Monday, sometimes a new unit, sometimes a continuation. So, with my team's computer finish and some of the mediocre work out of the way, me a couple from my team go are told to help out the other team and create a working computer out of their 3 computers. I've already seen the condition of the ones they had to work with and I already knew it would be a pain. So, we all begin with me as an anchor, and take apart all 3 computers and lay the parts down to compare them. Either it was the people that worked on them or the starting condition, because those parts were mangled. The connecting IDE pins for 2 of the motherboards were bent and all 3 analog slots were either torn up or bent, so we used the motherboard with straight pins and tried to bend the analog back to make things easier. The CD drives were all in good condition so we just picked a random one and went with that, although there were only 2 floppy disk drives and one had bent pins. One of the only two hard drives was screwed up as well, so we had to use that. It's weird that their computers were missing so many parts. After rearranging most of the working parts and some sketchy ones together we get a power error and it would boot up at all, so instead of trying to fix the motherboard itself we got a couple people to switch the parts into another casing, in-case it was an error in the immovable parts; but we ended up using tweezers to straighten out the bent pins in one of the better conditioned remaining motherboards and switched them out. So with a mildly decent motherboard, we plugged in the computer and received a BIOS error, we just ignored and kept going. The problem was something with it's reading, most likely one of the cables were damaged, but the computer was in well enough condition to where they received a grade for the project.
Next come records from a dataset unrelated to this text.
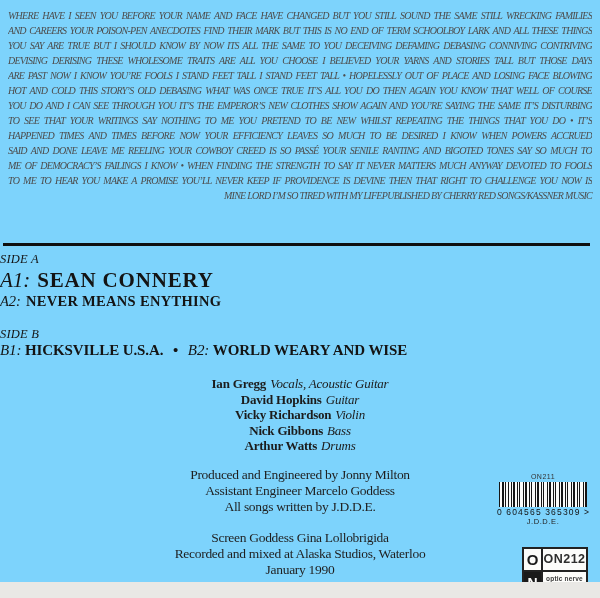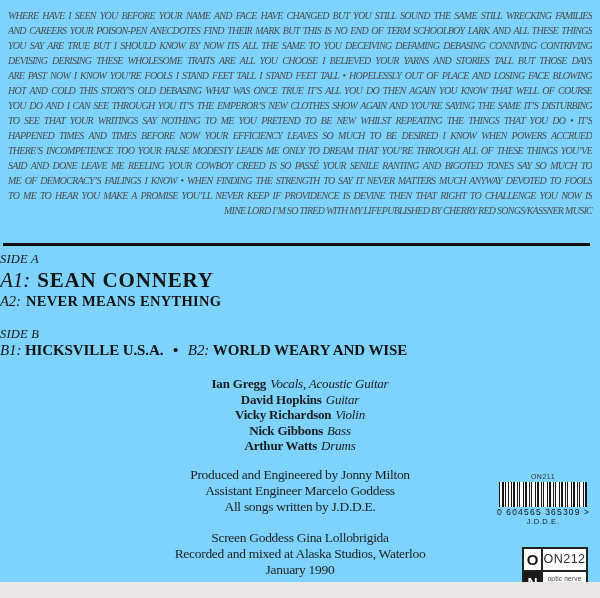"THERE’S INCOMPETENCE TOO YOUR FALSE" div.lyric-line { html: <div>THERE’S INCOMPETENCE TOO YOUR FALSE MODESTY LEADS ME ONLY TO DREAM THAT YOU’RE THROUGH ALL OF THESE THINGS YOU’VE</div> -> none }
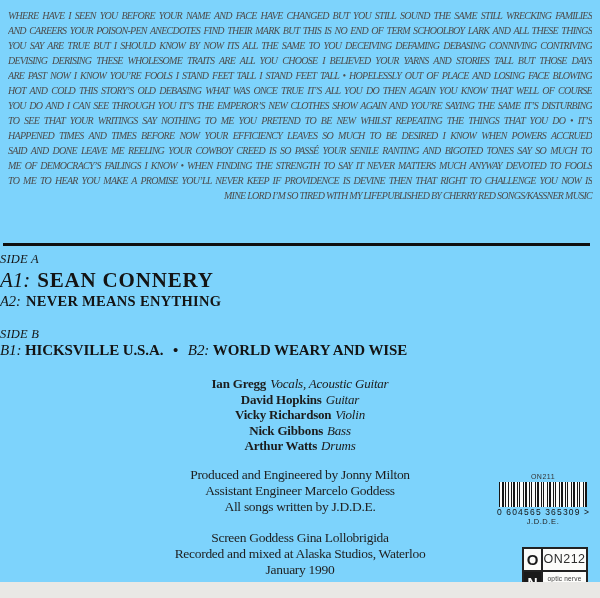"ON212" .lb-cell { font-weight: none -> bold }
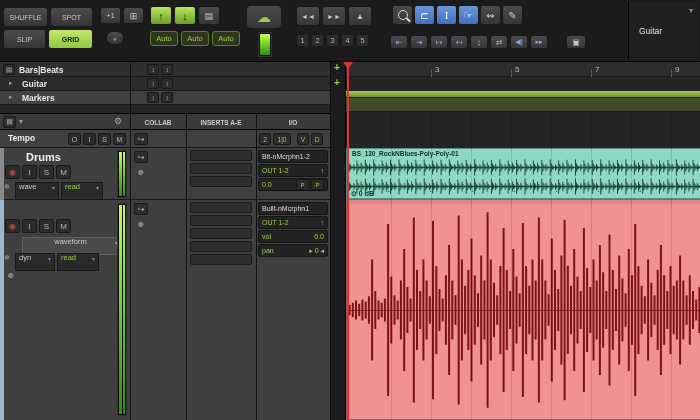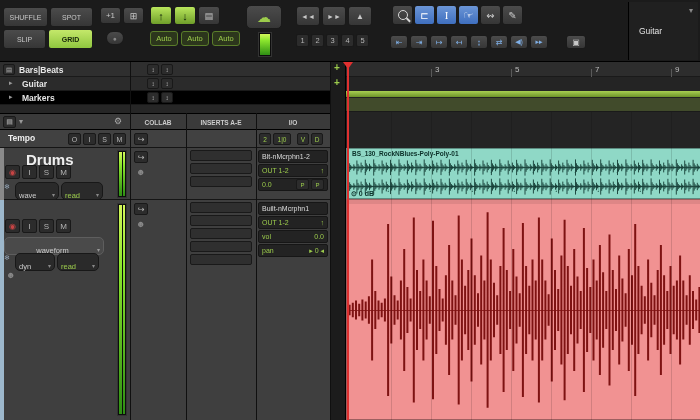"Markers" div.abs { background: #000000 -> #404040 }
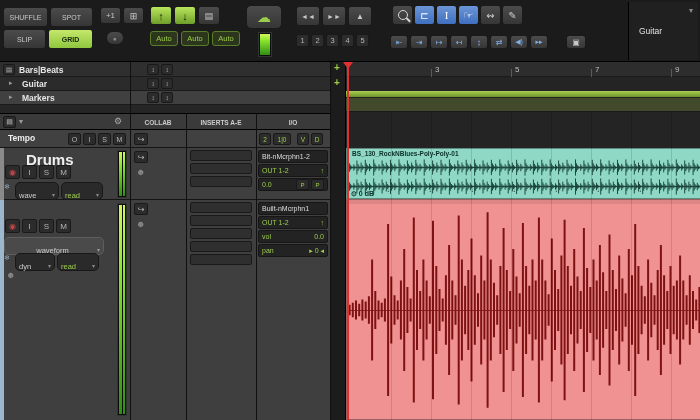"Drums" span.abs { font-size: 15px -> 11px }
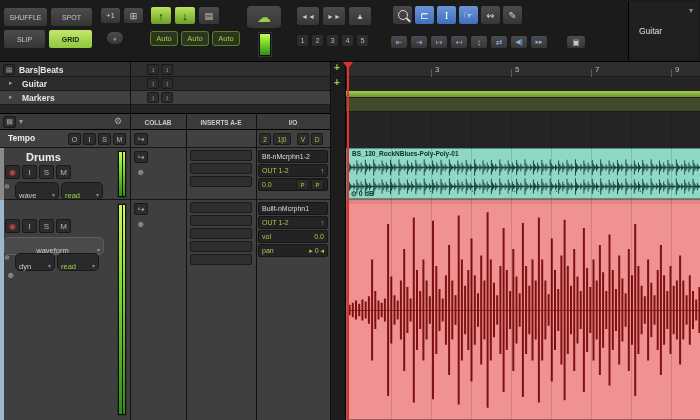"wave" .ddbox { align-items: flex-start -> flex-end; border-radius: 5px -> 0 }
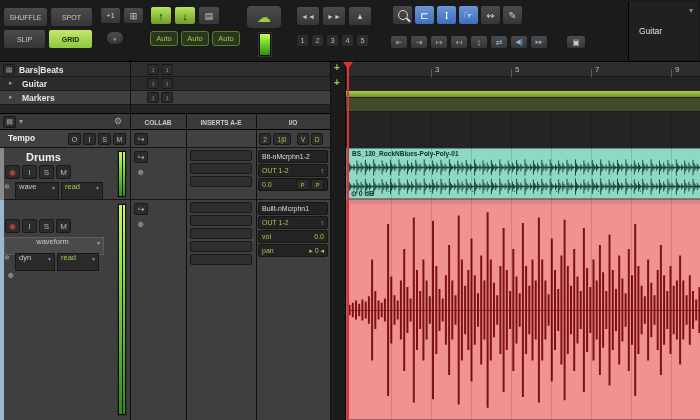"waveform" div.ddbox { left: 4px -> 22px }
With a lot of the hardware objectives out of the way, we began to start with maintenance software; such as disk defragment, disk cleanup, or disk checks. There wasn't much of a problem finding them as they're all together, either in hard drive properties or system tools in the program menu's accessories. I never really used those tools that much, my computer never really needed a lot of maintenance. Only once in a long while I had to clean up my computer, but the ways to do that are pretty easy to understand and find, if you fool around with the system's menus a bit. Cleanup does as it says and removes a lot of the junk files on your computer, defragment takes files and puts them back into solid groups whenever they save in separate locations, and check just makes sure everything is there and working in your hard drive. All in all, the preventative maintenance chapter was just a short take on the instructions on how to use the tools, and what they do.
Barely more than a month of weekdays and then summer break starts, and we took a mild lapse in activity between the preventive maintenance chapter and whatever chapter we do next. We were doing things like current events, reports on countries, and technology advances in certain fields.